As you start to apply smarts to the process, remember to collect data that is truly predictive of a candidate's success in a new job. For example, project-based interviews that really shed light on a candidate's work quality tend to be highly predictive. Most importantly, test impressions for biases so feedback is not emotionally driven.

5. Understand the composition of your team. Every company should have strong checks and balances in the hiring process to maintain incredible quality of hire, and then continued focus on how the organizations needs and composition shifts over time. Amazon has their renowned bar-raisers program, for example. Strong leaders will often fight against hires and push their teams to take on long-term views of talent versus settling for hires that fix short-term pain.

Make sure to prioritize diversity -- both background and cognitive -- early on in a company's history. Doing so will allow you to build a strong cultural foundation that really encourages innovation due to different perspectives. If companies wait too long to do this, it creates a very difficult problem to fix.

6. Don't blame the data. With all of the goodness you get from taking an analytic approach, make sure you truly understand data before acting on it. Correlation is not causation, so before applying findings, be certain about the causal nature of your discoveries and assumptions.

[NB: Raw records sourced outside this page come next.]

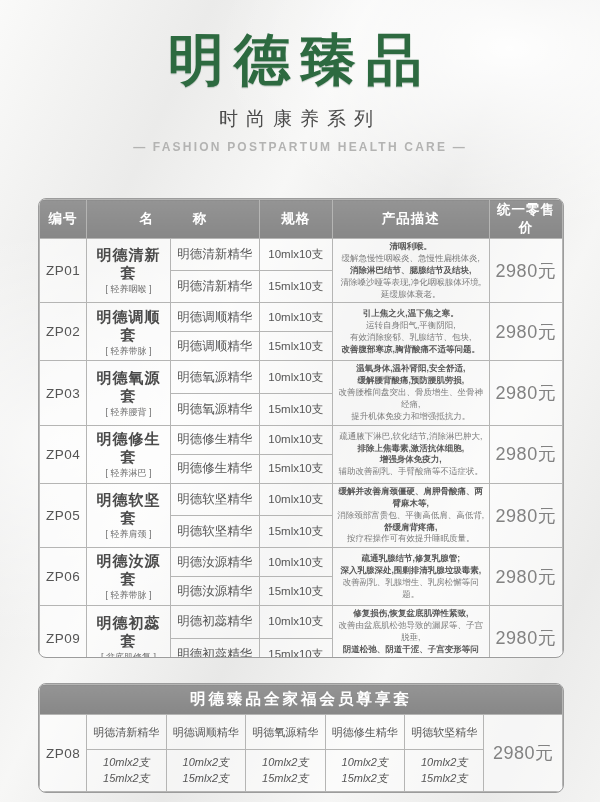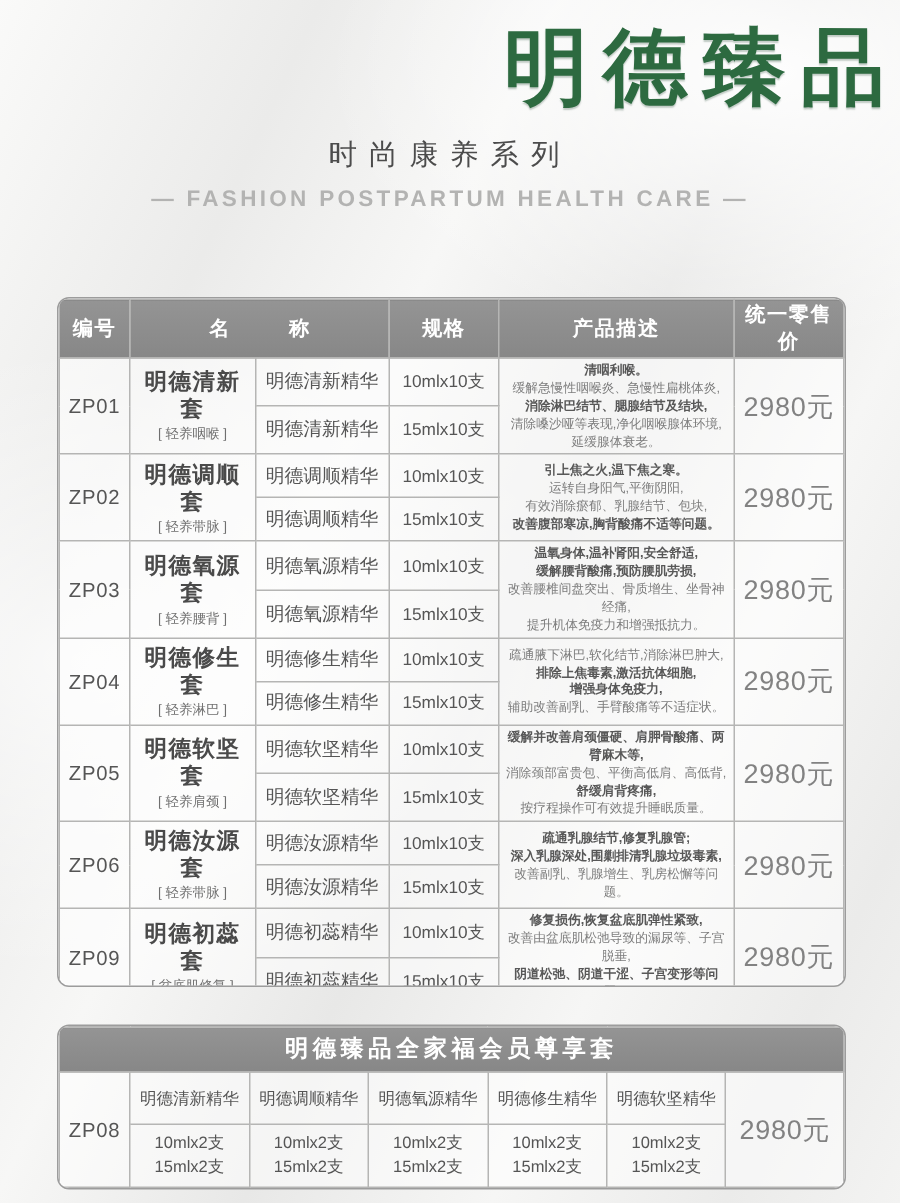"明德臻品" .brand-title { margin: 0 -> 14px; text-align: right -> none }
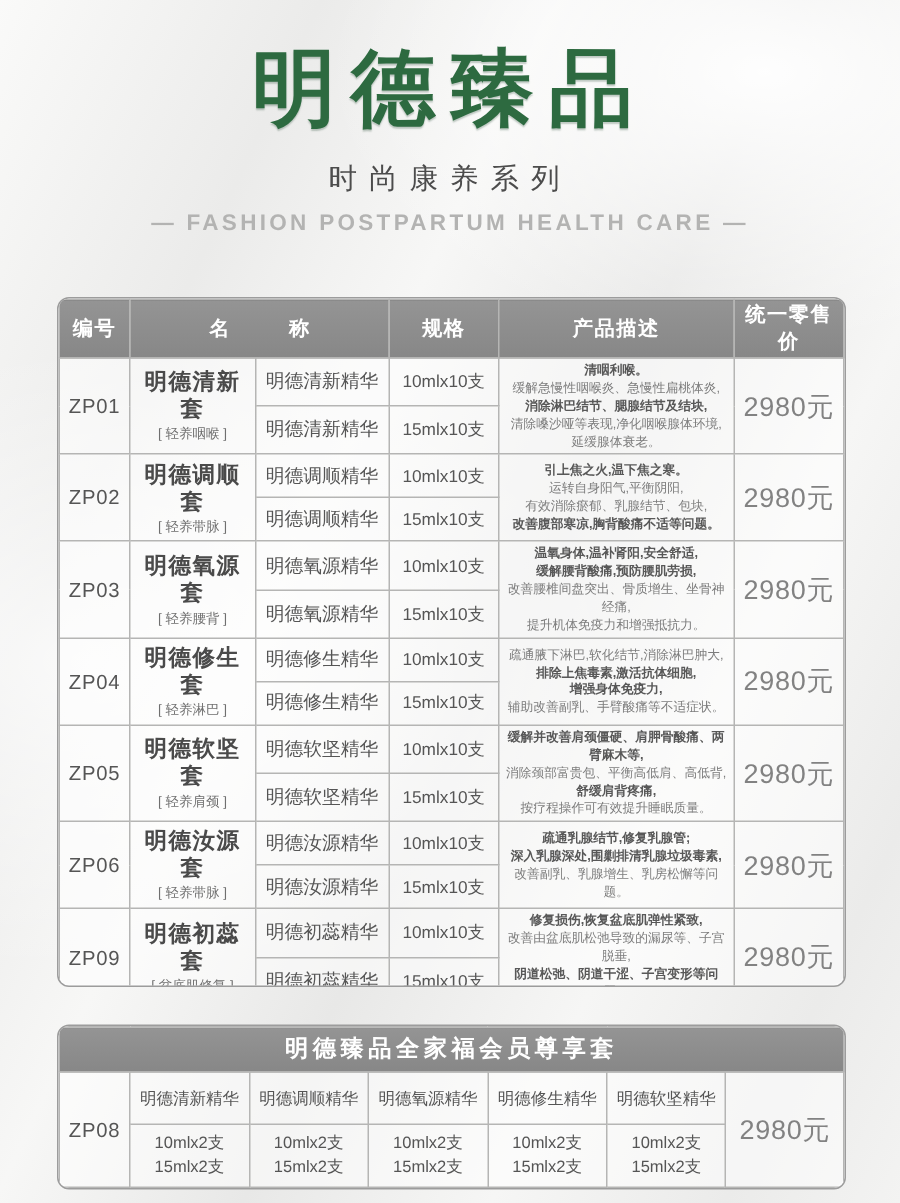"— FASHION POSTPARTUM HEALTH CARE" .tagline { font-size: 15px -> 12px }
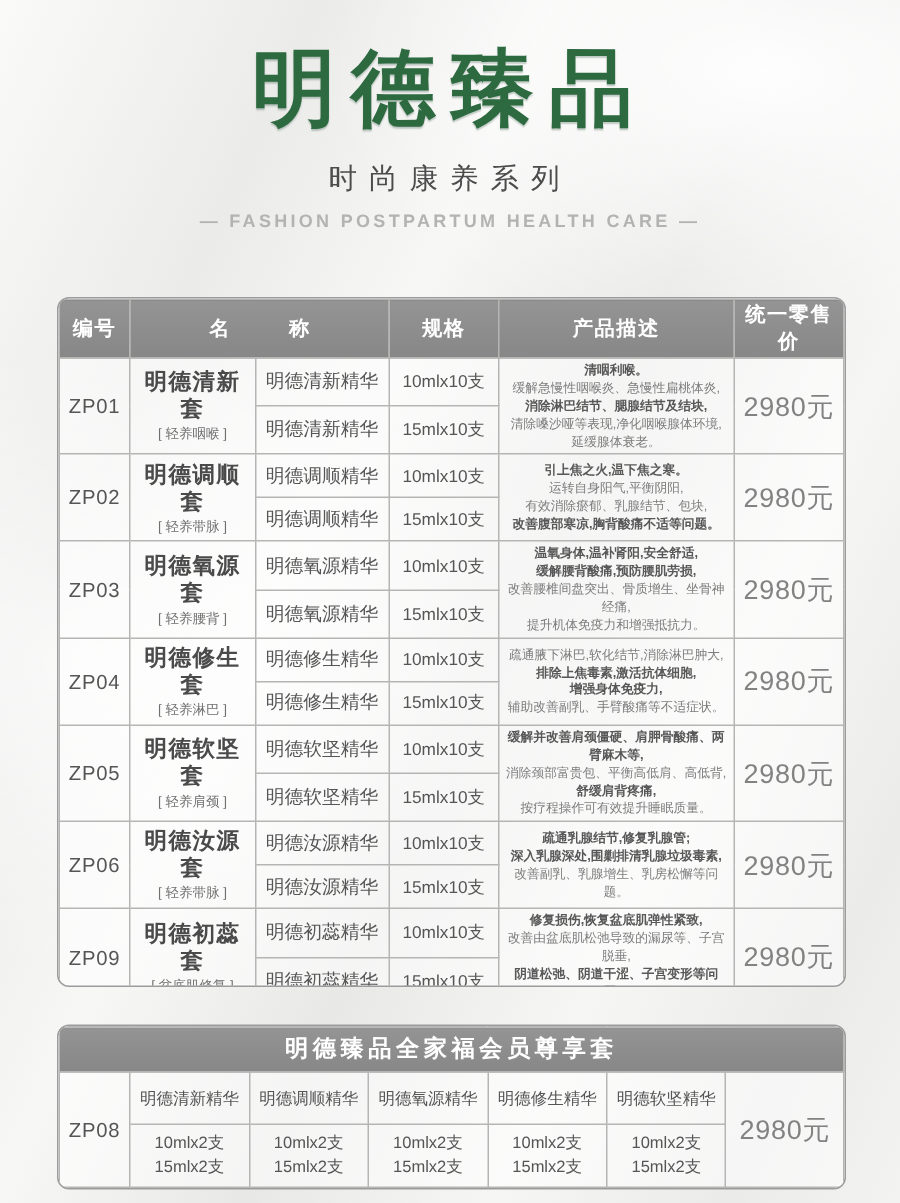"10mlx2支" .bundle-spec { font-style: none -> italic }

One of the biggest misconceptions that organizations, especially individual hiring managers fall victim to, is small sample size. Hiring is a very personal, human-driven process, but often times, people are making decisions based on patterns they've seen in very small sizes, which is really a set of random event data.

For example, companies may hire one or two stellar individuals from a particular company early on, and then desperately try to re-create the success by hiring more individuals from that company, when really, it wasn't the previous company that led to their success, but rather other factors.

7. Act, Analyze, Improve...Repeat. Explore the possibility that traditional hiring and interview methods are broken. If you could re-invent the way your company did these, what would the process look like? How can you really collect accurate data about each candidate's abilities, potential and cultural style.

This is a never-ending process of refinement and experimentation but will really help your company's filters continually improve. The other thing is to require your company to always hire better and better people. Each new hire class should raise the average caliber of talent in your organization. Having this focus will prevent companies from falling into the trap of prioritizing speed and volume over quality.

Bottom line: organizations of any size who want to compete for -- then win and retain -- the best talent should look to data-driven methods that help them personalize their approach, move faster and smarter through the recruitment and selection process, and reap great rewards across the entire employment lifecycle.